Three items of note in the announcement:
a) A move away (at the customer’s choice) from user based licensing to that based on document counts.
b) An organizational realignment that separates license sales departments and procedures from auditing and compliance groups and procedures.
c) Mechanisms for license exchanges and contract conversions to move to the new construct.
Here is my quick reaction. SAP will be briefing a few analysts next week in more detail, and over the next few weeks I hope to get reaction from customers as I continue my research for volume 3 of SAP Nation.
What I like about the announcement:
- The fact that they had used the “Trust Equation” as a guiding principle in their initiative.

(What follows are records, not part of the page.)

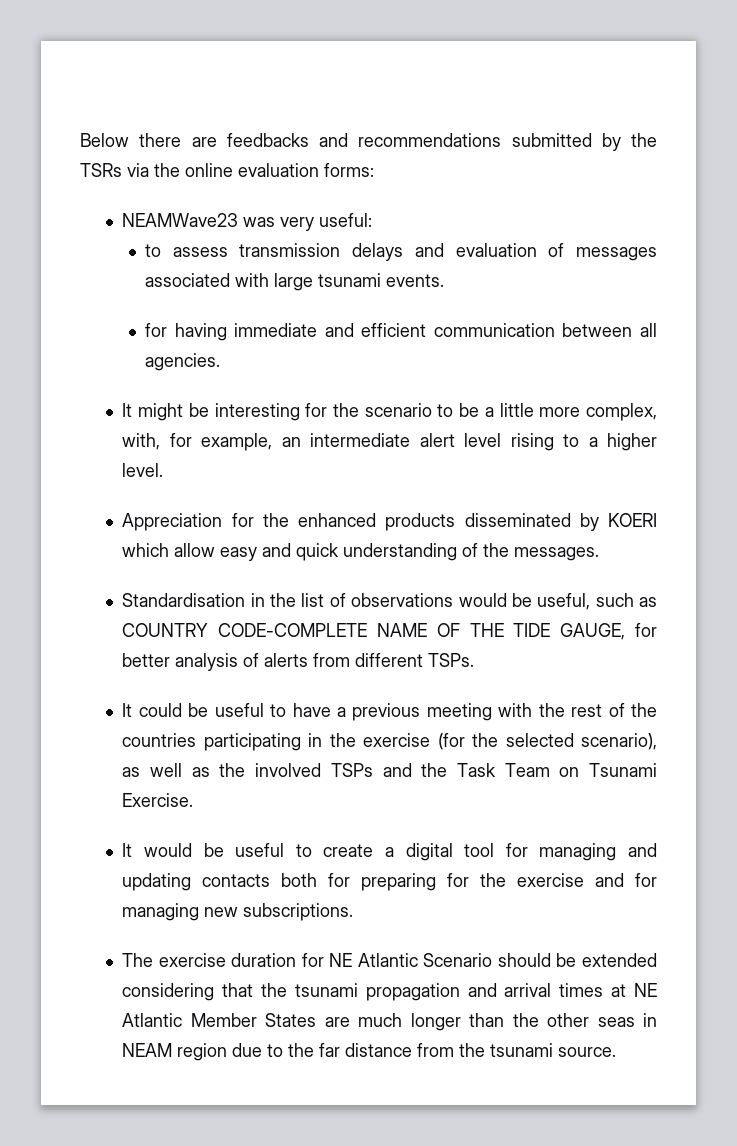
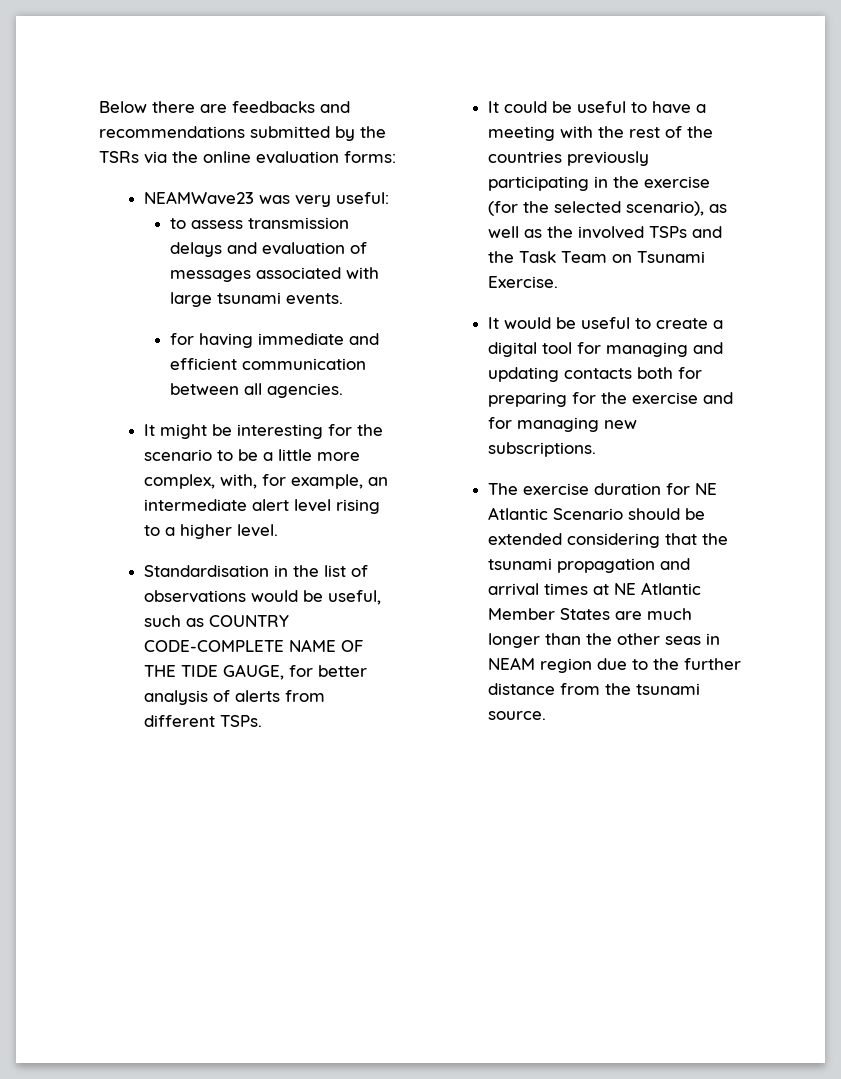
- Appreciation for the enhanced products disseminated by KOERI which allow easy and quick understanding of the messages.
- It could be useful to have a previous meeting with the rest of the countries participating in the exercise (for the selected scenario), as well as the involved TSPs and the Task Team on Tsunami Exercise.
+ It could be useful to have a meeting with the rest of the countries previously participating in the exercise (for the selected scenario), as well as the involved TSPs and the Task Team on Tsunami Exercise.
- The exercise duration for NE Atlantic Scenario should be extended considering that the tsunami propagation and arrival times at NE Atlantic Member States are much longer than the other seas in NEAM region due to the far distance from the tsunami source.
+ The exercise duration for NE Atlantic Scenario should be extended considering that the tsunami propagation and arrival times at NE Atlantic Member States are much longer than the other seas in NEAM region due to the further distance from the tsunami source.

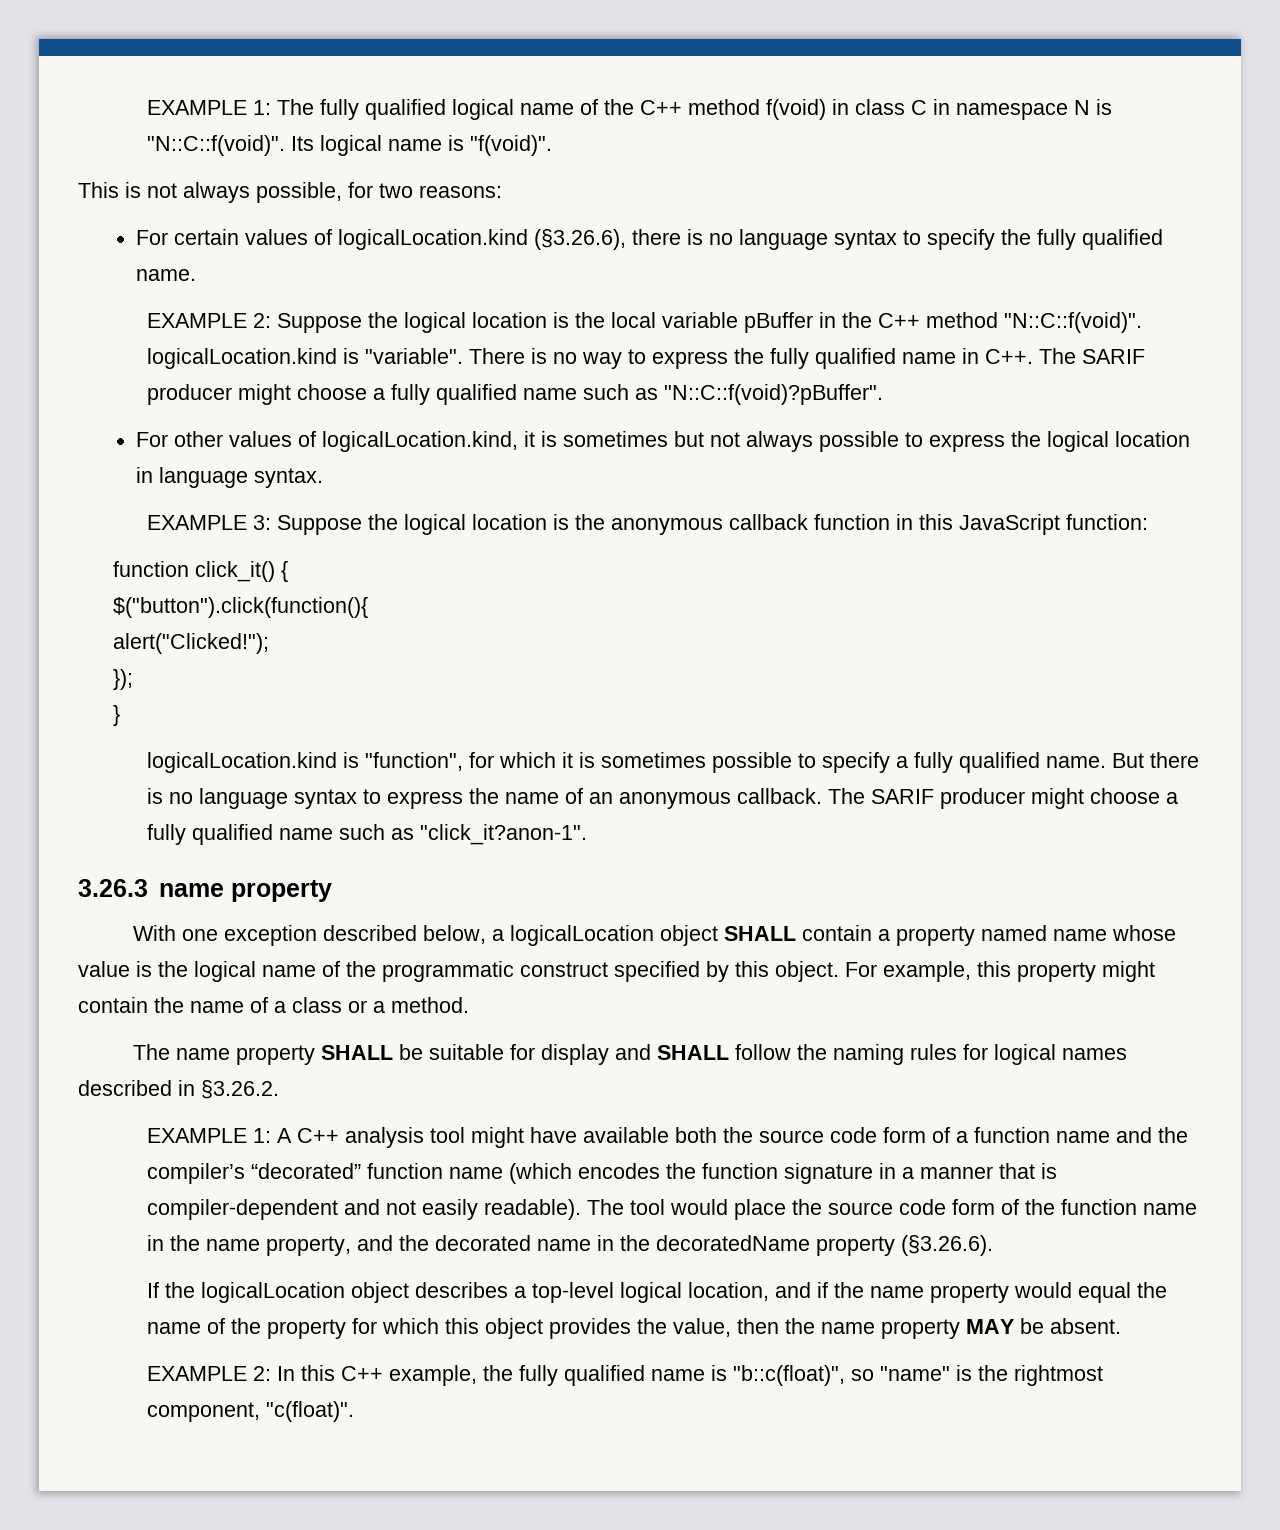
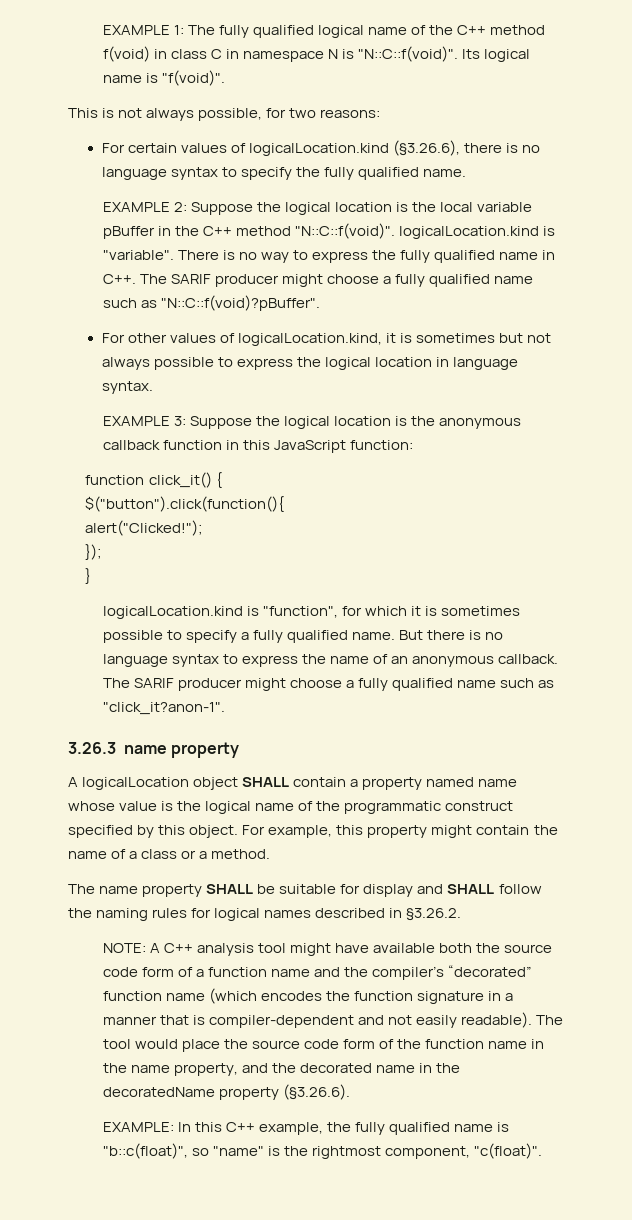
- With one exception described below, a logicalLocation object SHALL contain a property named name whose value is the logical name of the programmatic construct specified by this object.
+ A logicalLocation object SHALL contain a property named name whose value is the logical name of the programmatic construct specified by this object.
- EXAMPLE 1: A C++ analysis tool might have available both the source code form of a function name and the compiler’s “decorated” function name (which encodes the function signature in a manner that is compiler-dependent and not easily readable).
+ NOTE: A C++ analysis tool might have available both the source code form of a function name and the compiler’s “decorated” function name (which encodes the function signature in a manner that is compiler-dependent and not easily readable).
- If the logicalLocation object describes a top-level logical location, and if the name property would equal the name of the property for which this object provides the value, then the name property MAY be absent.
- EXAMPLE 2: In this C++ example, the fully qualified name is "b::c(float)", so "name" is the rightmost component, "c(float)".
+ EXAMPLE: In this C++ example, the fully qualified name is "b::c(float)", so "name" is the rightmost component, "c(float)".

You can snicker when a corporation uses terms like “intimacy” but it reflects some humility that SAP feels the need to regain trust of its customers.

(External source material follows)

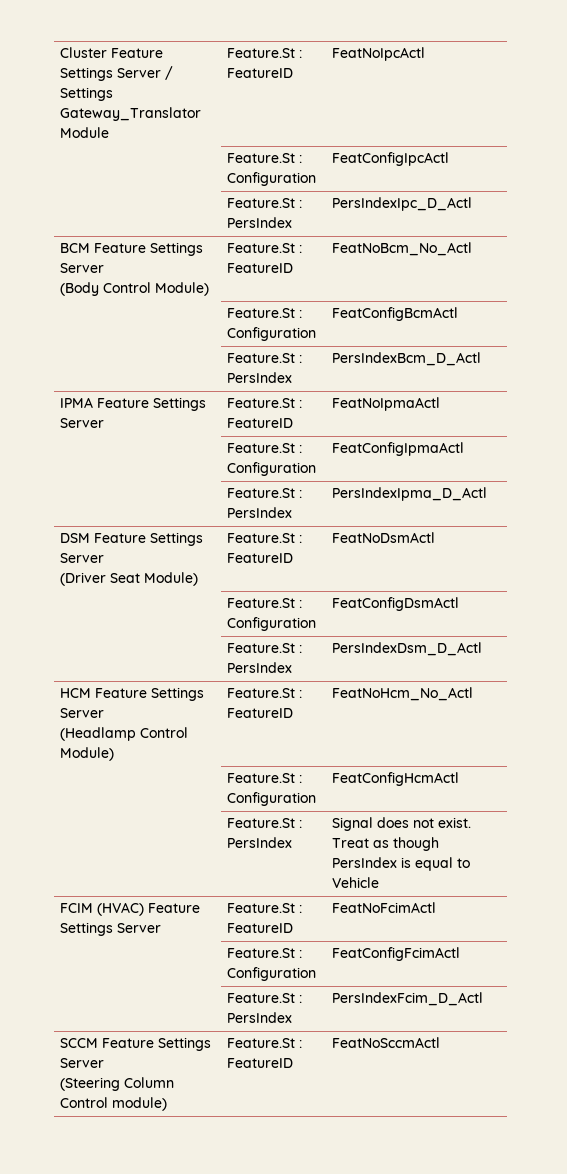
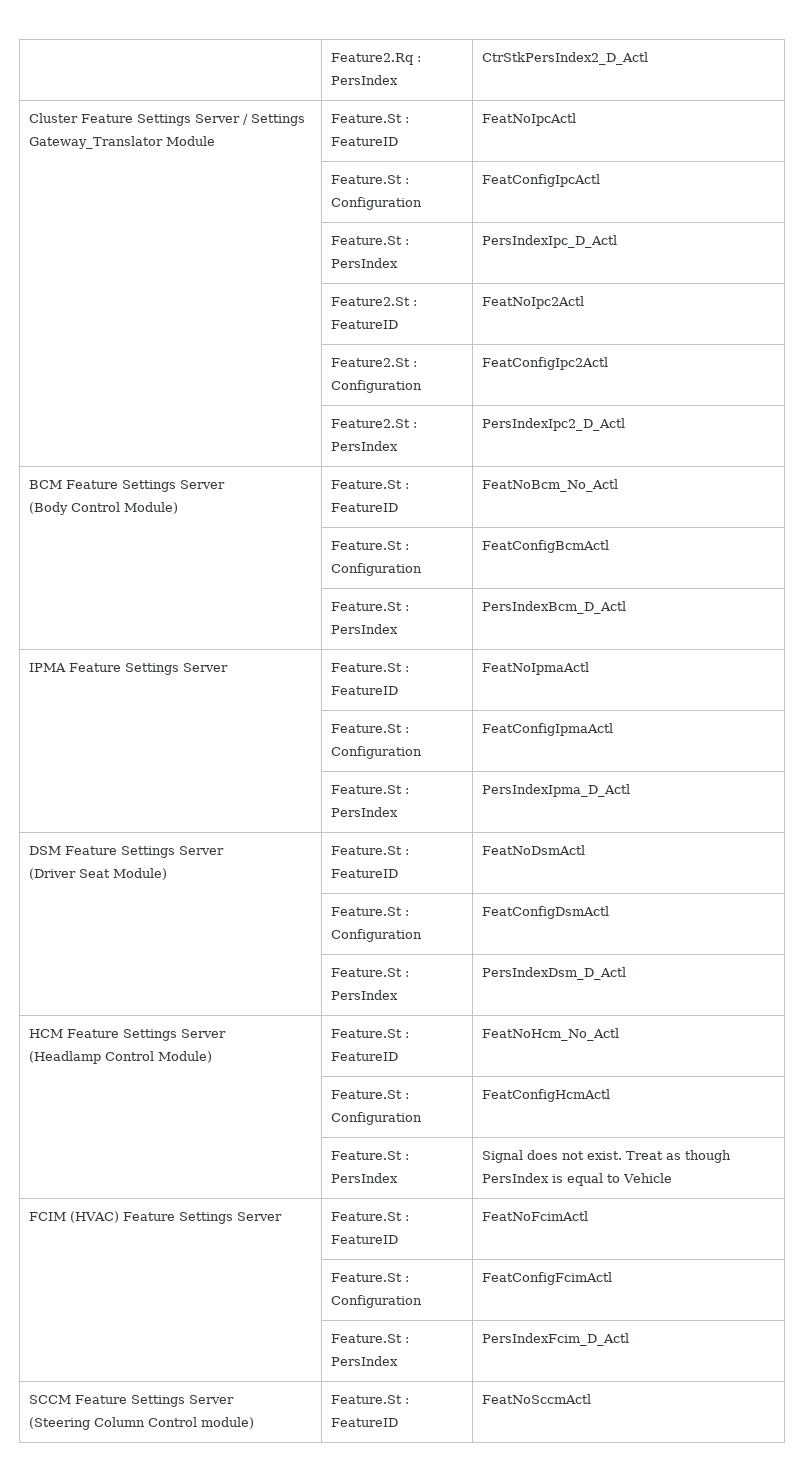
+ | Feature2.Rq : PersIndex | CtrStkPersIndex2_D_Actl
+ | Feature2.St : FeatureID | FeatNoIpc2Actl
+ | Feature2.St : Configuration | FeatConfigIpc2Actl
+ | Feature2.St : PersIndex | PersIndexIpc2_D_Actl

- The licensing metrics are more aligned with a world in which surround-systems, machines and sensors more than humans interact with core ERP processes. The friction over having to pay SAP for users who just accessed data in its tables should subside. By moving to document-based compensation, SAP is agreeing to get paid for “work” its software actually does – calculations, validations etc.
- I like the organizational shift where initiation of audits will be done outside of sales. So the hope is they are more likely to be driven by breaches of compliance rather than by revenue quota drivers.

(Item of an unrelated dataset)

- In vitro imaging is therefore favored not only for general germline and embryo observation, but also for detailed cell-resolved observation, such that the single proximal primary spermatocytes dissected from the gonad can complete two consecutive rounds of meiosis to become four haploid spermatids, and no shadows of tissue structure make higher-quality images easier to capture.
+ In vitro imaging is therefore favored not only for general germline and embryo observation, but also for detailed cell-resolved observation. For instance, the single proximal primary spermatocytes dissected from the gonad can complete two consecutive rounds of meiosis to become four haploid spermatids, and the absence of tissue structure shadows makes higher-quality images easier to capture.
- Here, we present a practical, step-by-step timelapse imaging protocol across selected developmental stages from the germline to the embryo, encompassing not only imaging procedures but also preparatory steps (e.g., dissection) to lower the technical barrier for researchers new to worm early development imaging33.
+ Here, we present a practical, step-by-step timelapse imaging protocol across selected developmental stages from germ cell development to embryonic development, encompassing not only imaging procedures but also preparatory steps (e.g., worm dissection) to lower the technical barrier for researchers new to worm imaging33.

- I like the initial validation they have had from involving several of the global user groups and customers (they told me they estimated they had talked to 200) across a wide section of industries and countries
I left, however, with several questions, which I hope get answered in the next few weeks.
– For a project which was meant to simplify pricing, most customers will have to go through a rigorous analysis of their likely document count exposure. The matrix of 9 document types (sales, time management, material etc.)– some priced on a line item basis – may not be appealing to many customers (think for example of a customer with each user processing orders each with hundreds of line items)
– For the ten months it has taken, I would have liked to have seen more rationalization of Industry Engine pricing, and that across processes which touch both on-premise and cloud SAP offerings
– While the new compliance group will initiate any reviews, the business resolution will still be done in the field. I want to see how strong is the Chinese Wall between the two groups.
– In addition to Trust, I wish this team had also been given Realism as a target. As I pointed out in my recent note on Uptake, value in software has been moving away from transaction processing to intelligence and analytics. Not sure the exchange/conversion values reflect the fact that ERP functionality pricing should have steadily declined over the last few decades. In a world where machines are doing more of the work at the front end of so many processes, improving quality of data etc. why should you continue to pay for (often duplicative) work by your ERP system at the back end of that process at the same rate you did a while ago?
– For customers who choose to stay with current contracts based on user counts or more recent order counts, there does not appear to be much protection from Indirect Access reviews. SAP says it will not seek back maintenance but there could still be license exposure.
– The elephant in the room I think that SAP continues to ignore, is customers did not surround SAP just for the fun of it. In the 1990s when SAP took off, the CIO had most of the technology budget in organizations. Today the VP of Products, the CMO, Owners of Industrial Assets and other C level executives have their own technology budgets. They want functionality or cloud flavors SAP could not offer. Many invited SAP to compete for their business and SAP could not win. ECC has not evolved much, and S/4 is only gradually replicating ECC (and small amounts of IS) functionality, and there mostly in on-premise deployments. Putting customers through lots of rethinking from user to document counts would make a lot more sense if SAP could offer a much bigger function point footprint. Hopefully the focus at SapphireNow coming up in June will be on how SAP plans to significantly grow functionality.